**TRY IT:**
Repeat every line from the line containing "color: #4d4d4d;" to the end of the data, exactly. Leave the pictures out.

**DATA SHOWN:**
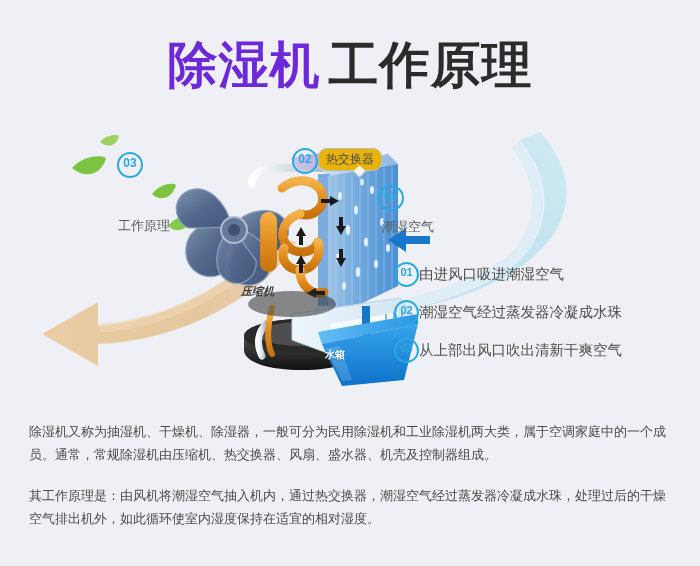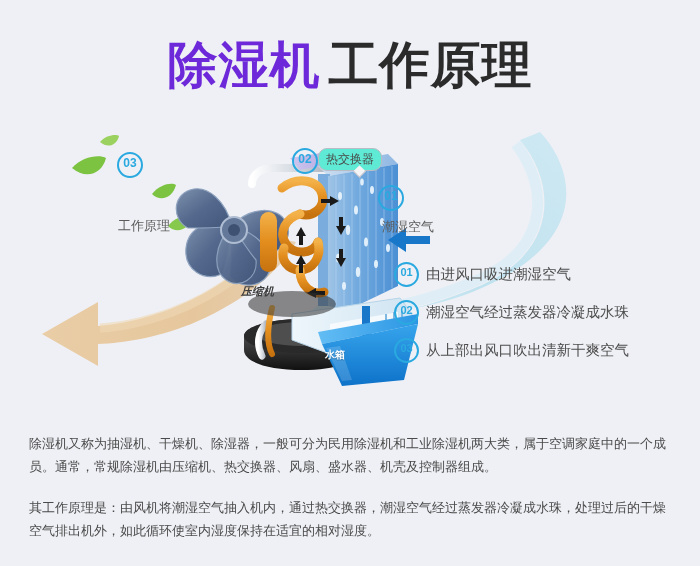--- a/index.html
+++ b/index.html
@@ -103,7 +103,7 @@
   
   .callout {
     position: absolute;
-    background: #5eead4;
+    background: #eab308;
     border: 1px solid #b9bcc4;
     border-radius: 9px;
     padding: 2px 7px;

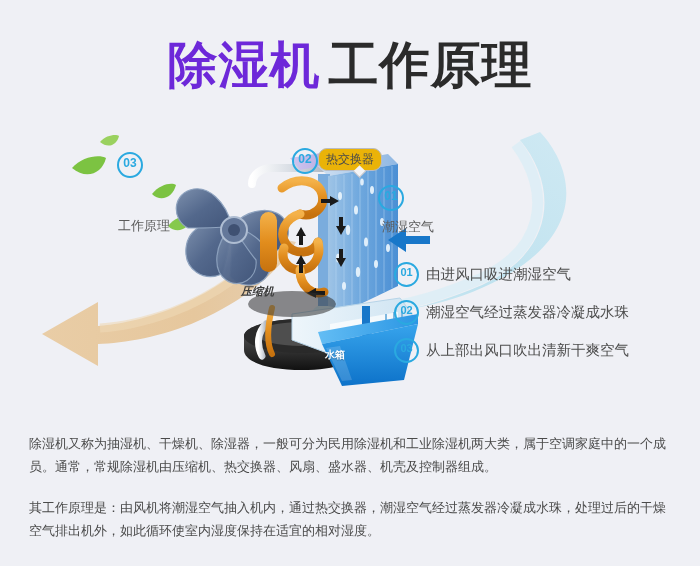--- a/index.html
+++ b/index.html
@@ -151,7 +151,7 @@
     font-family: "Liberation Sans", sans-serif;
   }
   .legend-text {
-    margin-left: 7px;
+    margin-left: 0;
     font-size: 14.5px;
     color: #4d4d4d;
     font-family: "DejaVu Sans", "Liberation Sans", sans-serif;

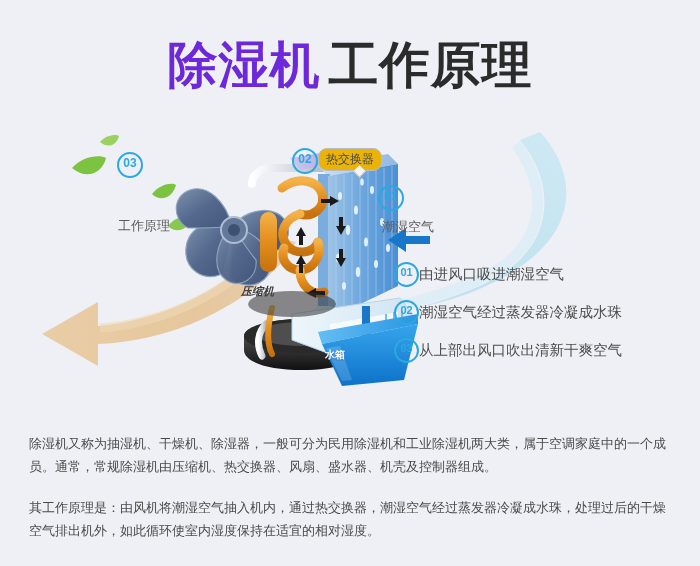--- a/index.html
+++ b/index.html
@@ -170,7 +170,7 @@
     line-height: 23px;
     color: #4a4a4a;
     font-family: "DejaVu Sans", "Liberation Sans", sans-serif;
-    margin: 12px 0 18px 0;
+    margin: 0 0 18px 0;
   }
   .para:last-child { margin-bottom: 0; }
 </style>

**REPLY:**
     color: #4d4d4d;
     font-family: "DejaVu Sans", "Liberation Sans", sans-serif;

--- a/index.html
+++ b/index.html
@@ -170,7 +170,7 @@
     line-height: 23px;
     color: #4a4a4a;
     font-family: "DejaVu Sans", "Liberation Sans", sans-serif;
-    margin: 12px 0 18px 0;
+    margin: 0 0 18px 0;
   }
   .para:last-child { margin-bottom: 0; }
 </style>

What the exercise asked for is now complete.